In quelle settimane, Savio non è l'uomo copertina. Gioca da titolare l'andata dei quarti a Leverkusen, subentra dalla panchina nel ritorno, quindi salta le due semifinali a causa di un serio infortunio muscolare. Uno degli innumerevoli che costellano la sua carriera. Rimane ai box per un mese e mezzo, fa in tempo a tornare per la grande sfida con la Juve, ma va in panchina e vi rimane per tutti i 90 minuti. Guarda i compagni battere da sfavoriti l'armata di Lippi grazie a un guizzo ante VAR di Predrag Mijatovic, partito in sospetto fuorigioco. 1-0 e Séptima al Real. Dopo più di tre decenni. Un'impresa che Savio deciderà di imprimersi su una coscia sotto forma di tatuaggio.

“Se non avessimo vinto, sarebbero stati 33 anni di fila senza quella coppa. Arrivare in finale e perdere non sarebbe servito a nulla. Ma abbiamo vinto per 1-0, spezzando quel tabù. Madrid è esplosa di gioia, non avevo mai visto una cosa del genere. L'attesa per quel trionfo, dopo così tanto tempo, era enorme”.

1998 Champions League final Real Madrid JuventusGetty Images

Il 1998/99 del Real Madrid è invece complicato, tra una Liga nuovamente finita al Barcellona e una Champions League mediocre chiusa ai quarti contro la Dinamo Kiev. In panchina inizia Guus Hiddink e finisce John Toshack. Tra Savio e il gallese, che in seguito allenerà pure il Catania in Serie B, non è amore: “Il peggiore che mi abbia allenato. Non mi piaceva lui e non mi piaceva la sua gestione del gruppo”. Qualcosa da salvare, in ogni caso, c'è: Savio alza da titolare la Coppa Intercontinentale contro il Vasco da Gama, una sorta di derby personale, e ha una continuità fisica che, statistiche alla mano, raramente ha trovato in carriera, giocando 34 volte su 38 in campionato e 7 su 8 in Champions.

L'anno seguente Savio viene nuovamente tormentato dagli infortuni, perdendosi parte della stagione tra gennaio e marzo 2000. Ma quando torna in campo non si ferma più. Vicente del Bosque, l'eterno allenatore a interim che ha preso il posto di Toshack avviandosi finalmente a una carriera di lusso, gli dà fiducia e una maglia da titolare. E il mancino lo ripaga, servendo – di destro! – un cross al bacio per Anelka nella semifinale di ritorno di Champions League contro il Bayern. Il Real perde per 2-1, ma poco importa: è nuovamente in finale, due anni dopo Amsterdam. Contro il Valencia, in un derby tutto spagnolo mai visto prima.
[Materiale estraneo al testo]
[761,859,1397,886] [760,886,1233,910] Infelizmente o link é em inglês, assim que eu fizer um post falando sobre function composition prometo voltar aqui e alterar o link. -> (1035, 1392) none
Allo Stade de France Parigi, Savio non c'è. O meglio: c'è, ma parte dalla panchina. Spazio a un 3-4-1-2 piuttosto inedito nella storia madridista, con Raul dietro alla coppia Morientes-Anelka e i terzini Salgado e Roberto Carlos autorizzati a spingere sulle fasce. La chance arriva a una ventina di minuti dalla fine, quando il Real è già avanti di due reti: fuori Morientes, dentro Savio. Che poco dopo raccoglie palla nella propria area sugli sviluppi di un corner avversario e lancia perfettamente Raul, che si proietta verso Cañizares, lo supera in dribbling e deposita in porta il pallone del 3-0. L'Octava è del Real Madrid.
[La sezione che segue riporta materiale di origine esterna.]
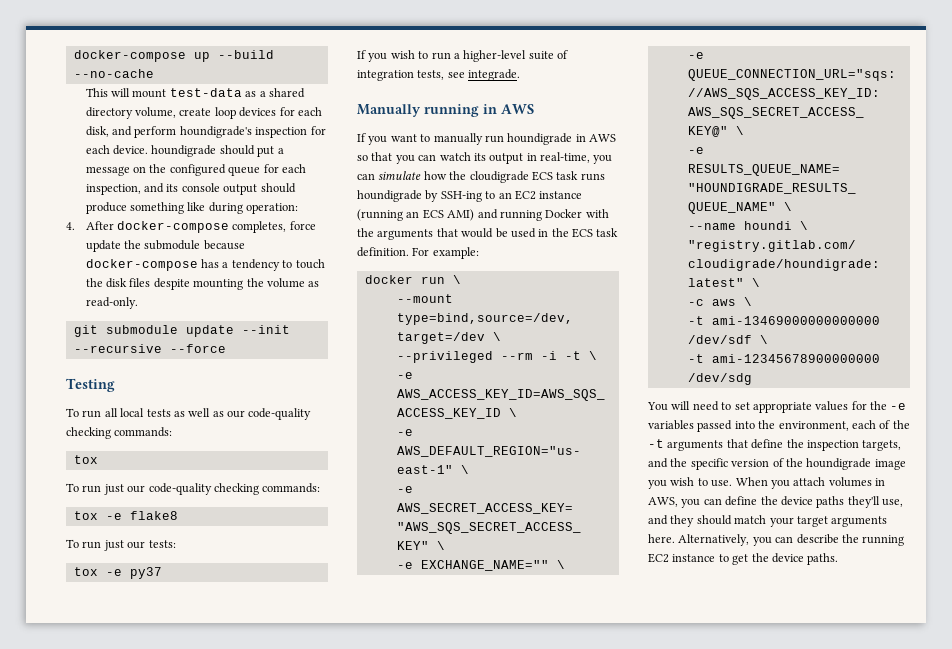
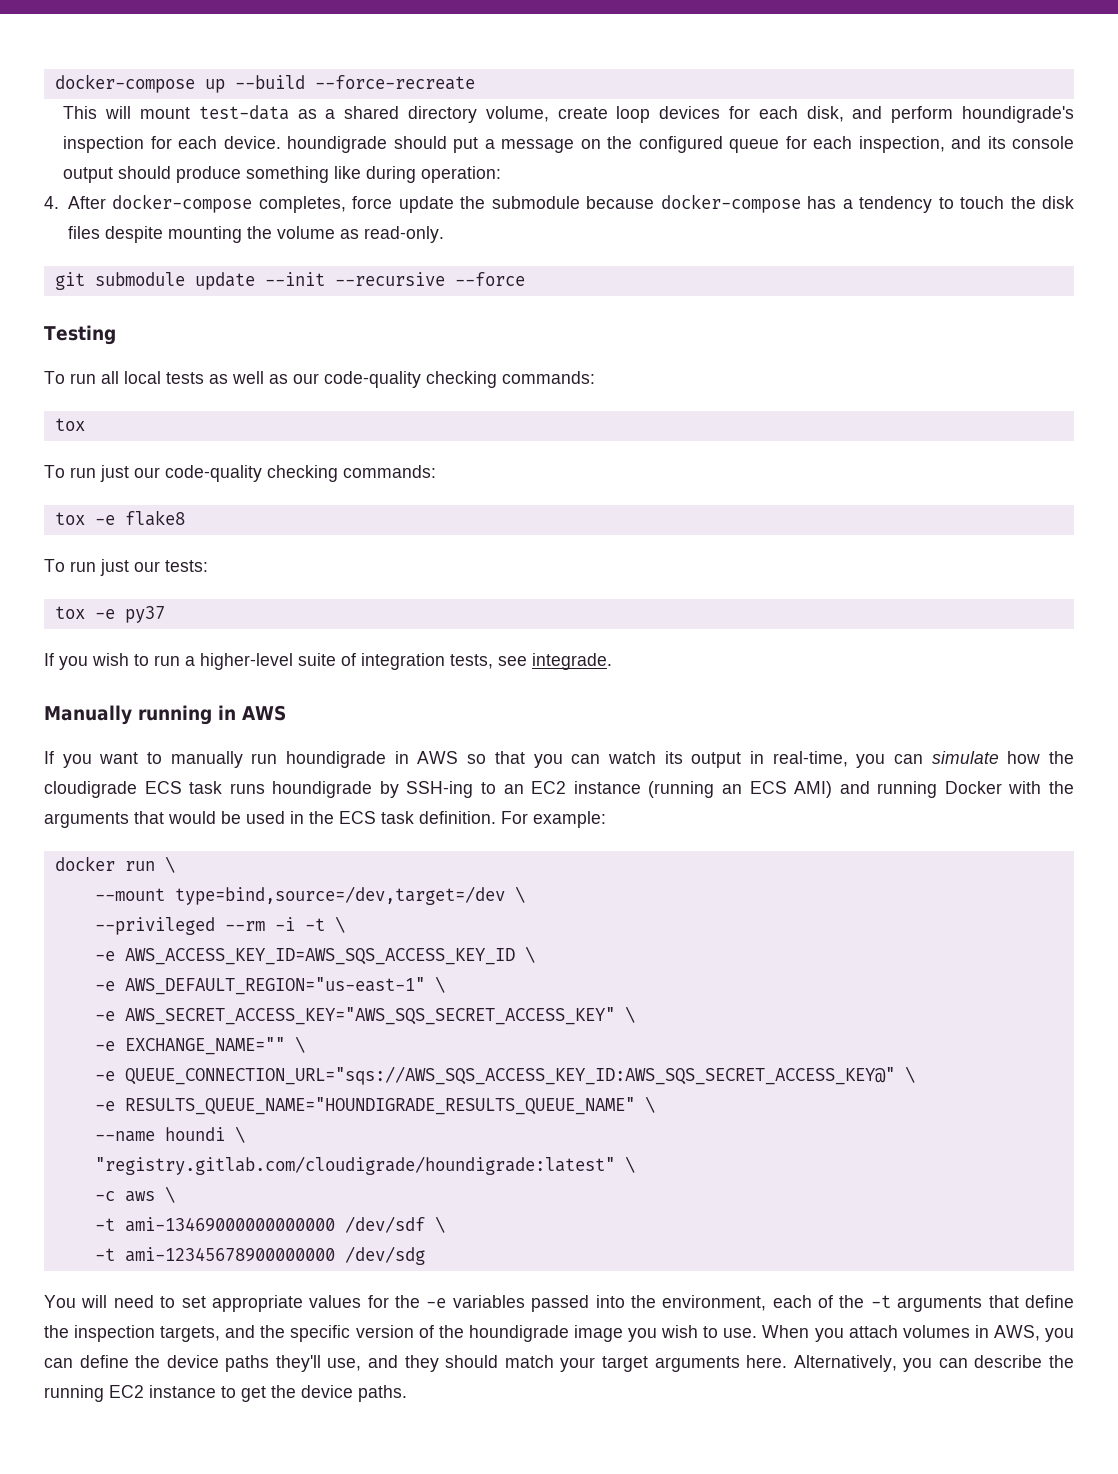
[73,69,154,78] --no-cache -> [314,75,475,90] --force-recreate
Pancia piena? Niente affatto. Altro giro, altro titolo: la Liga del 2001, con 7 punti di vantaggio sul Deportivo La Coruña campione 12 mesi prima. Savio gioca 27 volte e segna 3 reti. In Champions, invece, la corsa si ferma in semifinale contro il Bayern. Ma il Real si rifà l'anno dopo, conquistandosi un'altra finale e uscendo nuovamente trionfatore. 2-1 al Bayer Leverkusen a Glasgow, la perla “impossibile” di Zidane sul cross di Roberto Carlos, il contributo decisivo del giovane Iker Casillas. Terza coppa in 5 anni. Festeggiano tutti e festeggia anche Savio, che però quella partita non la gioca a causa di uno dei soliti infortuni.

Il brasiliano inizia a comprendere la realtà: il suo tempo al Real Madrid si è esaurito. Durante l'anno ha giocato appena 8 volte in Liga, chiuso anche dall'arrivo di Zidane e dalla galacticizzazione in corso. E così, nel 2002 il divorzio è inevitabile. Prima in prestito al Bordeaux, portato al quarto posto in Ligue 1 a 4 lunghezze dal Lione campione. E poi, questa volta a titolo definitivo, al Real Saragozza 12 mesi dopo. Separazione serena, senza traumi, addolcita dal ricordo di un'esperienza difficilmente dimenticabile. Amsterdam, Parigi, Glasgow. 3 Champions League vinte in 4 anni e mezzo, una media da urlo.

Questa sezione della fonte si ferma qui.